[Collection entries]
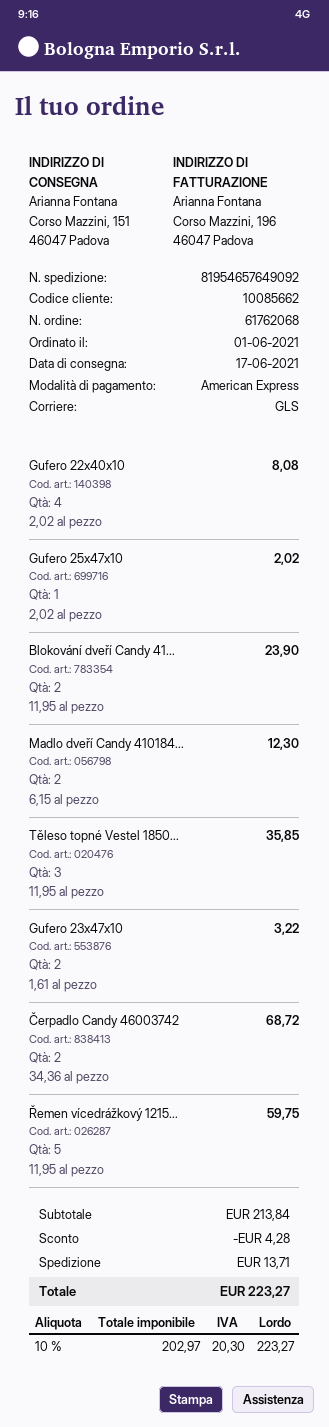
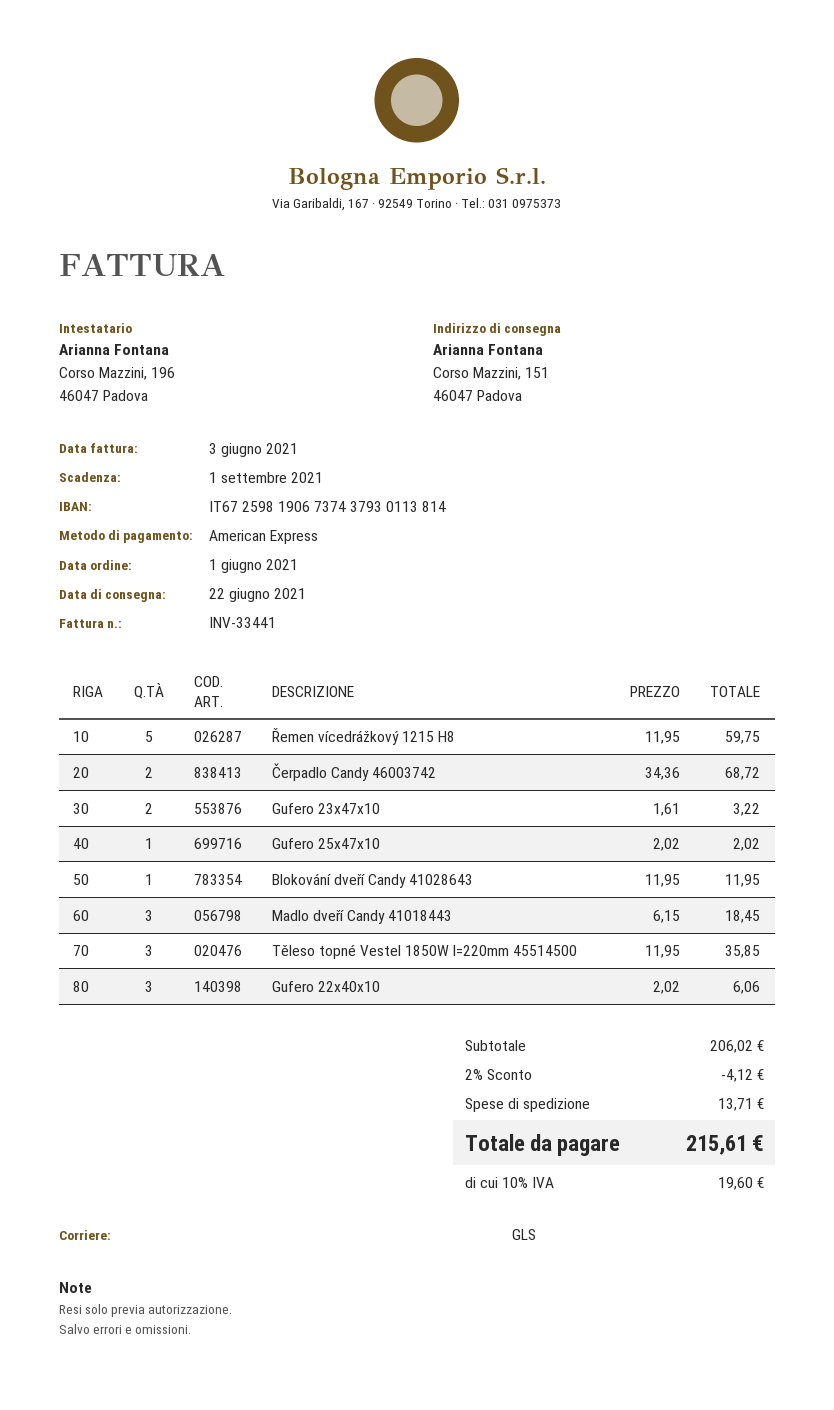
delivery date: 2021-06-17 -> 2021-06-22
Gufero 22x40x10: 4 x 2.02 = 8.08 -> 3 x 2.02 = 6.06
Blokování dveří Candy 41...: 2 x 11.95 = 23.90 -> 1 x 11.95 = 11.95
Madlo dveří Candy 410184...: 2 x 6.15 = 12.30 -> 3 x 6.15 = 18.45
subtotal: 213.84 -> 206.02
discount: 4.28 -> 4.12
tax: 10% = 20.30 -> 10% = 19.60
total: 223.27 -> 215.61

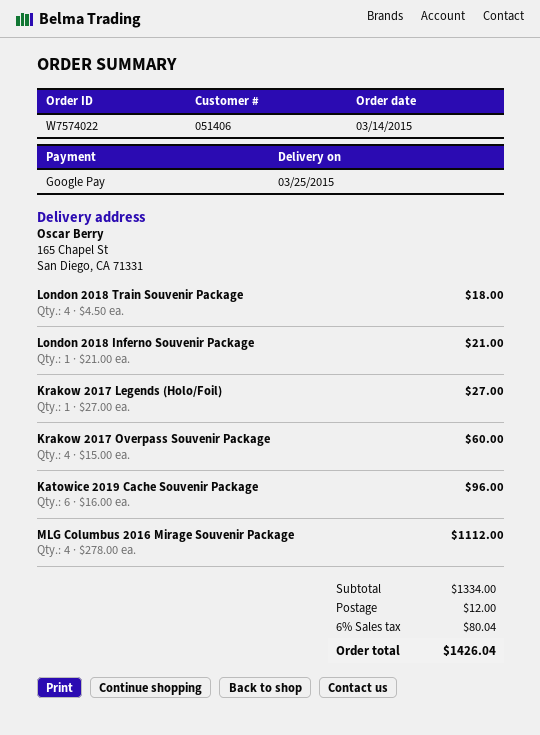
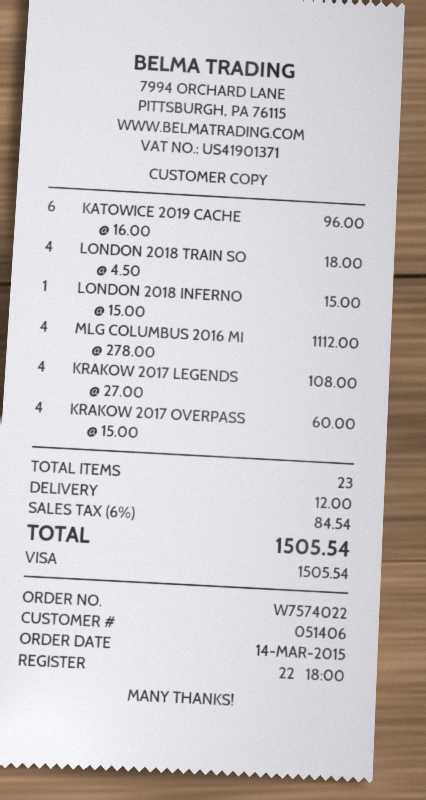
payment method: Google Pay -> Visa
London 2018 Inferno Souvenir Package: 1 x 21.00 = 21.00 -> 1 x 15.00 = 15.00
Krakow 2017 Legends (Holo/Foil): 1 x 27.00 = 27.00 -> 4 x 27.00 = 108.00
tax: 6% = 80.04 -> 6% = 84.54
total: 1426.04 -> 1505.54

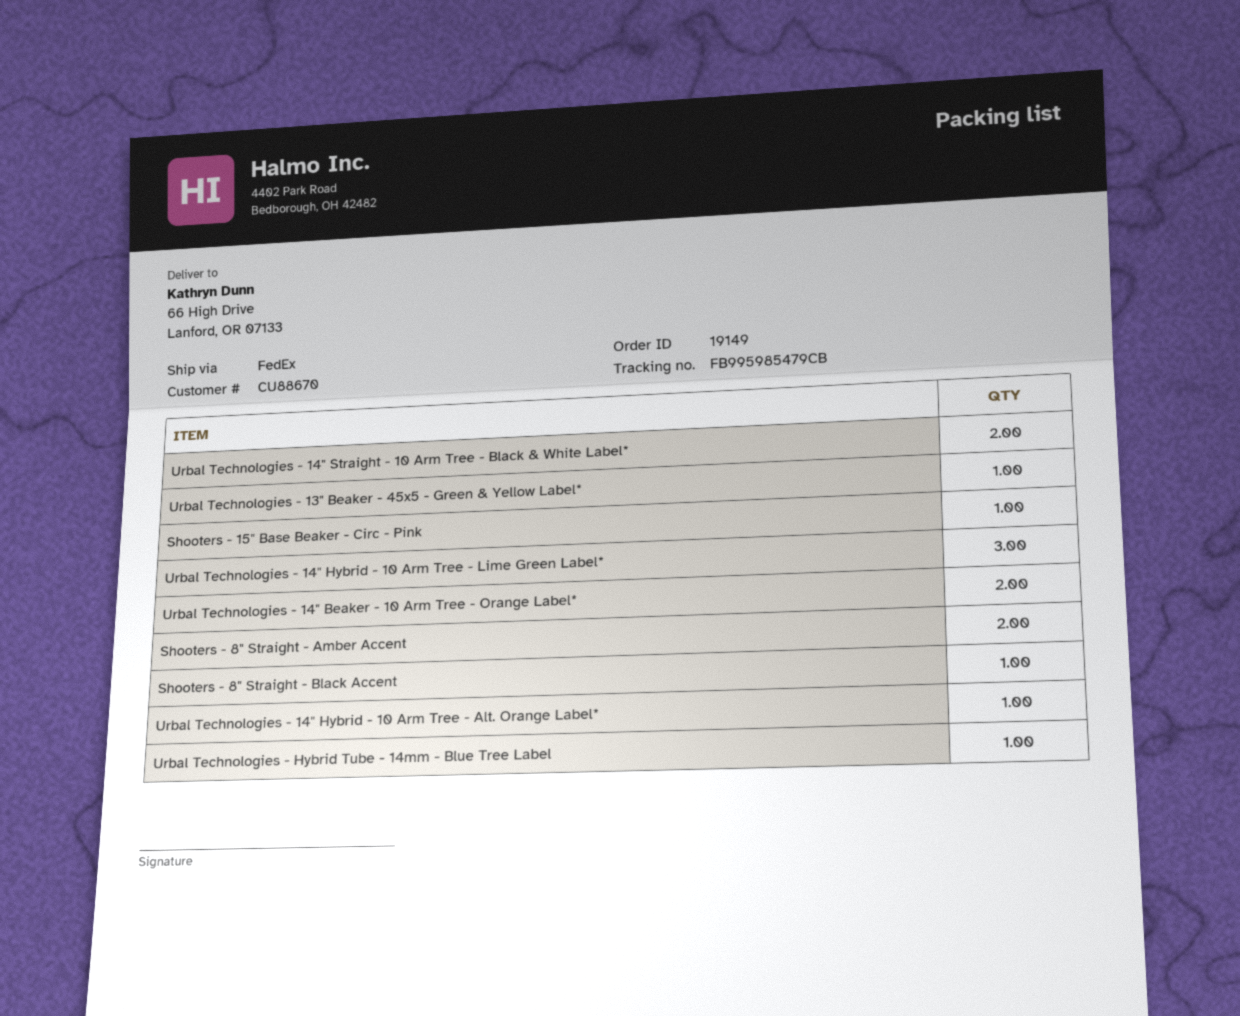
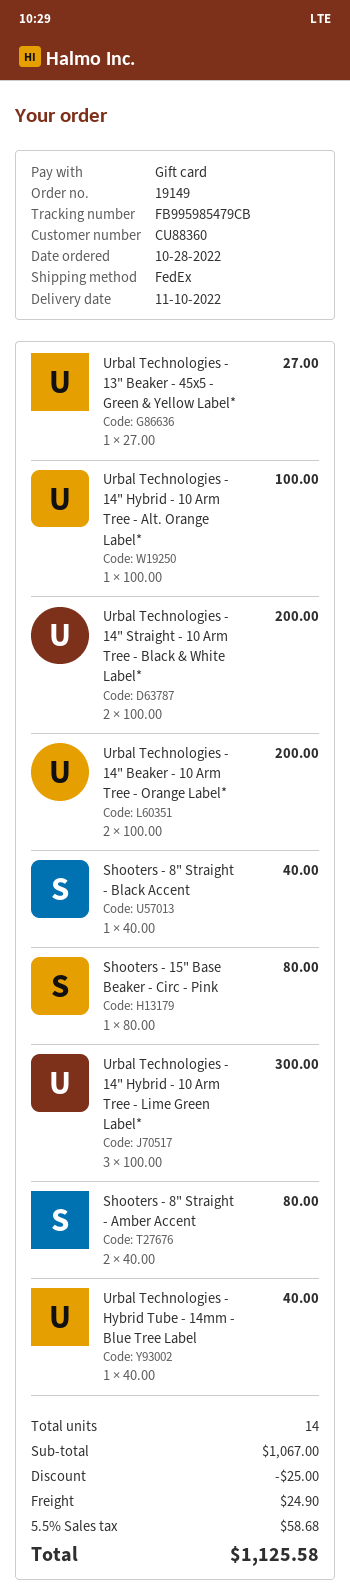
customer number: CU88670 -> CU88360

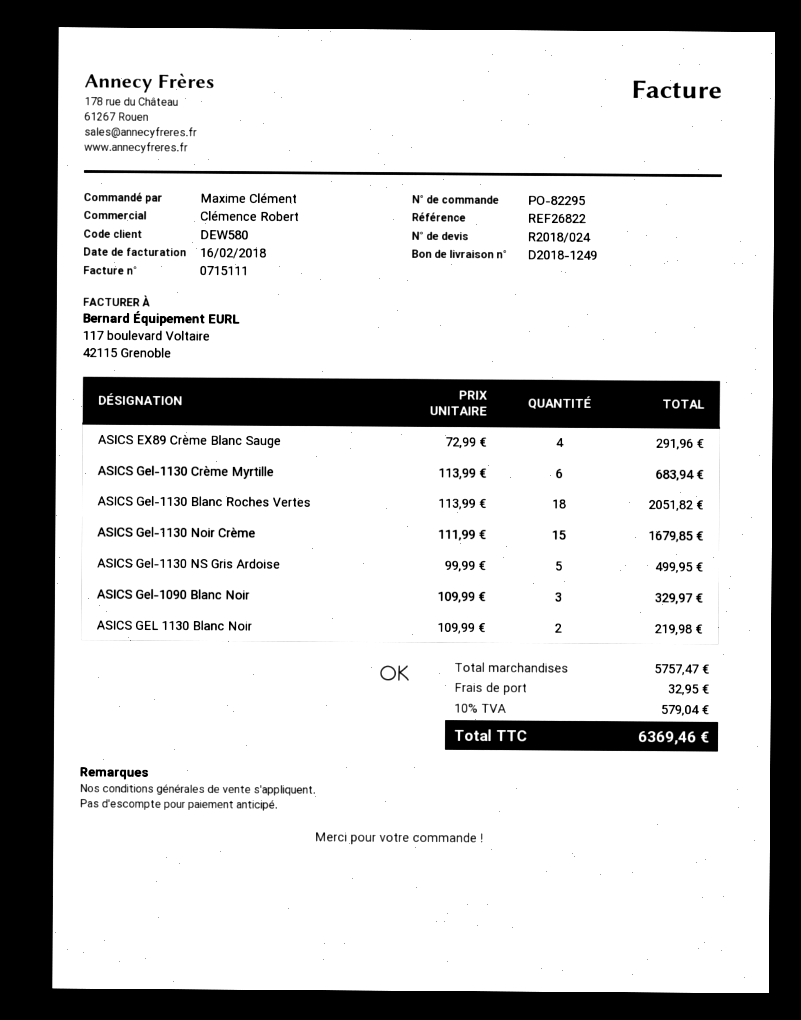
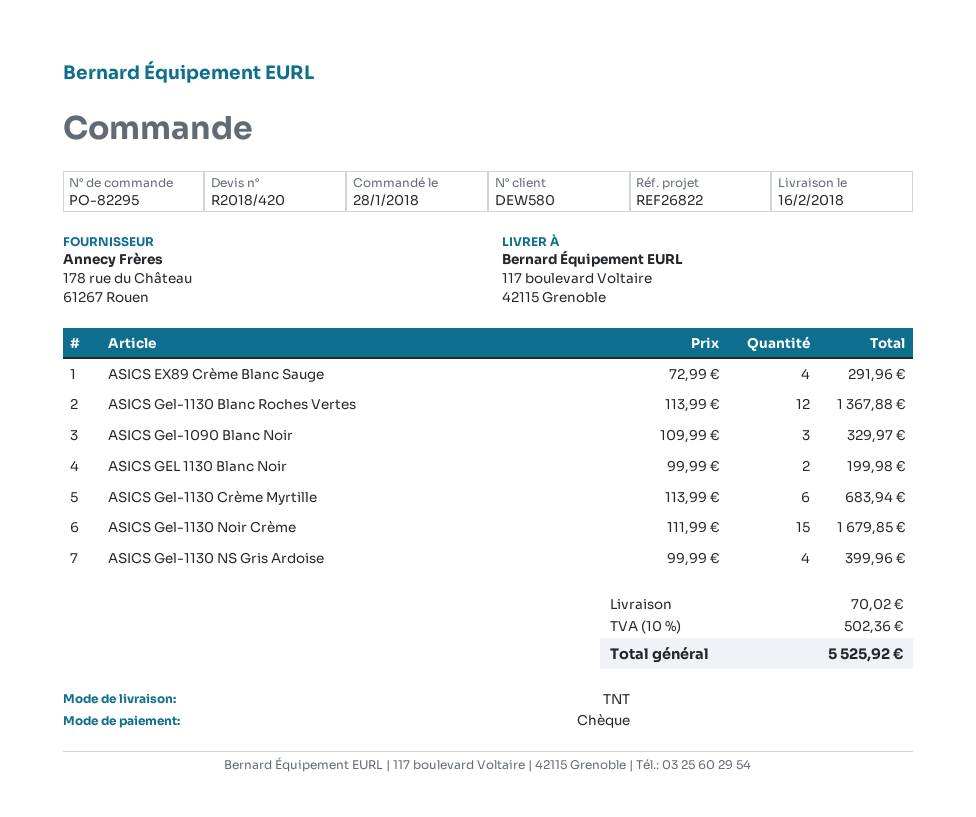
quote number: R2018/024 -> R2018/420
ASICS Gel-1130 Blanc Roches Vertes: 18 x 113.99 = 2051.82 -> 12 x 113.99 = 1367.88
ASICS Gel-1130 NS Gris Ardoise: 5 x 99.99 = 499.95 -> 4 x 99.99 = 399.96
ASICS GEL 1130 Blanc Noir: 2 x 109.99 = 219.98 -> 2 x 99.99 = 199.98
shipping: 32.95 -> 70.02
tax: 10% = 579.04 -> 10% = 502.36
total: 6369.46 -> 5525.92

WORK TO COMPLETE>
Beginning with the first line of the records above, extract each line exactly through the line that holds "ASICS Gel-1130 Blanc", both ends included. Omit pictures.

SOLUTION>
delivery date: 2021-06-17 -> 2021-06-22
Gufero 22x40x10: 4 x 2.02 = 8.08 -> 3 x 2.02 = 6.06
Blokování dveří Candy 41...: 2 x 11.95 = 23.90 -> 1 x 11.95 = 11.95
Madlo dveří Candy 410184...: 2 x 6.15 = 12.30 -> 3 x 6.15 = 18.45
subtotal: 213.84 -> 206.02
discount: 4.28 -> 4.12
tax: 10% = 20.30 -> 10% = 19.60
total: 223.27 -> 215.61

payment method: Google Pay -> Visa
London 2018 Inferno Souvenir Package: 1 x 21.00 = 21.00 -> 1 x 15.00 = 15.00
Krakow 2017 Legends (Holo/Foil): 1 x 27.00 = 27.00 -> 4 x 27.00 = 108.00
tax: 6% = 80.04 -> 6% = 84.54
total: 1426.04 -> 1505.54

customer number: CU88670 -> CU88360

quote number: R2018/024 -> R2018/420
ASICS Gel-1130 Blanc Roches Vertes: 18 x 113.99 = 2051.82 -> 12 x 113.99 = 1367.88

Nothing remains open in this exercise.